++++ EXCERPTED RECORDS ++++
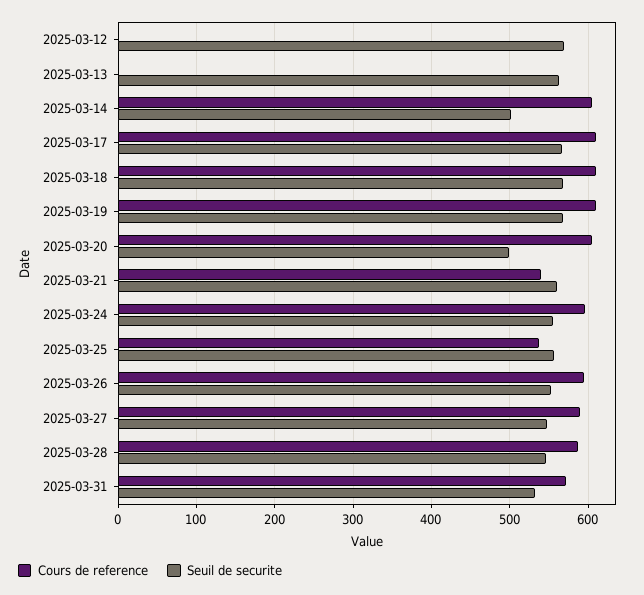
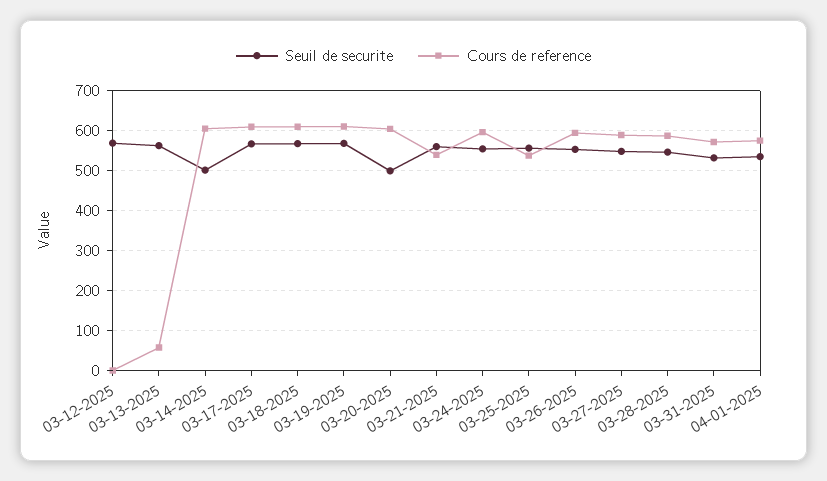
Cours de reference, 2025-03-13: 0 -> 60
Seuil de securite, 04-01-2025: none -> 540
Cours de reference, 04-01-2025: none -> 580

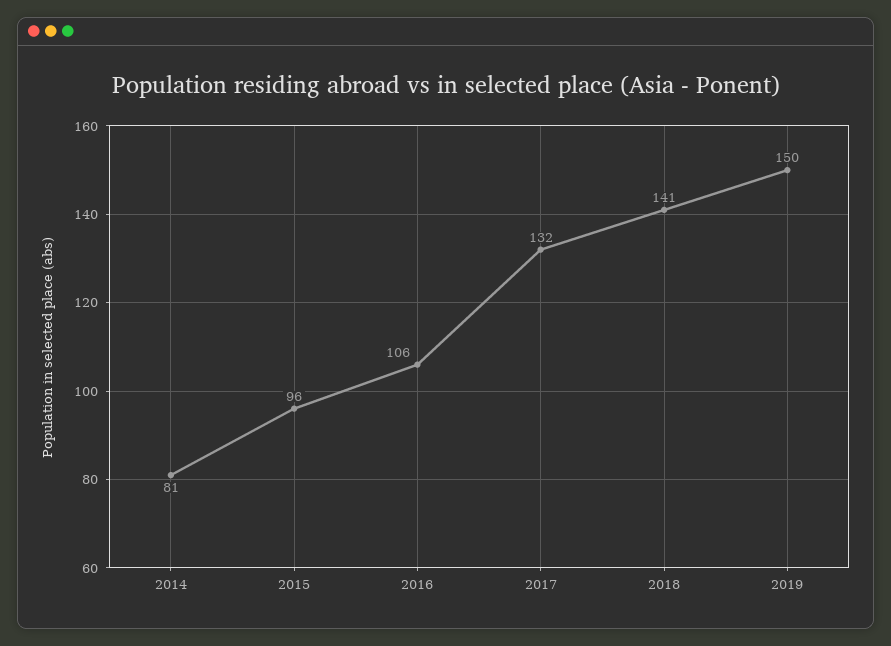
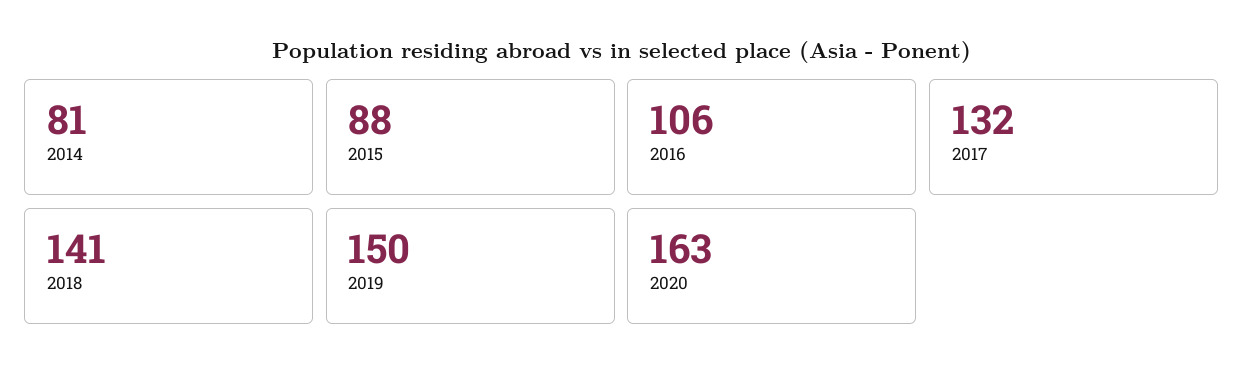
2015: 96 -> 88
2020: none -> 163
++++
Retype the records exactly, but skip the pictures.

Cours de reference, 2025-03-13: 0 -> 60
Seuil de securite, 04-01-2025: none -> 540
Cours de reference, 04-01-2025: none -> 580

2015: 96 -> 88
2020: none -> 163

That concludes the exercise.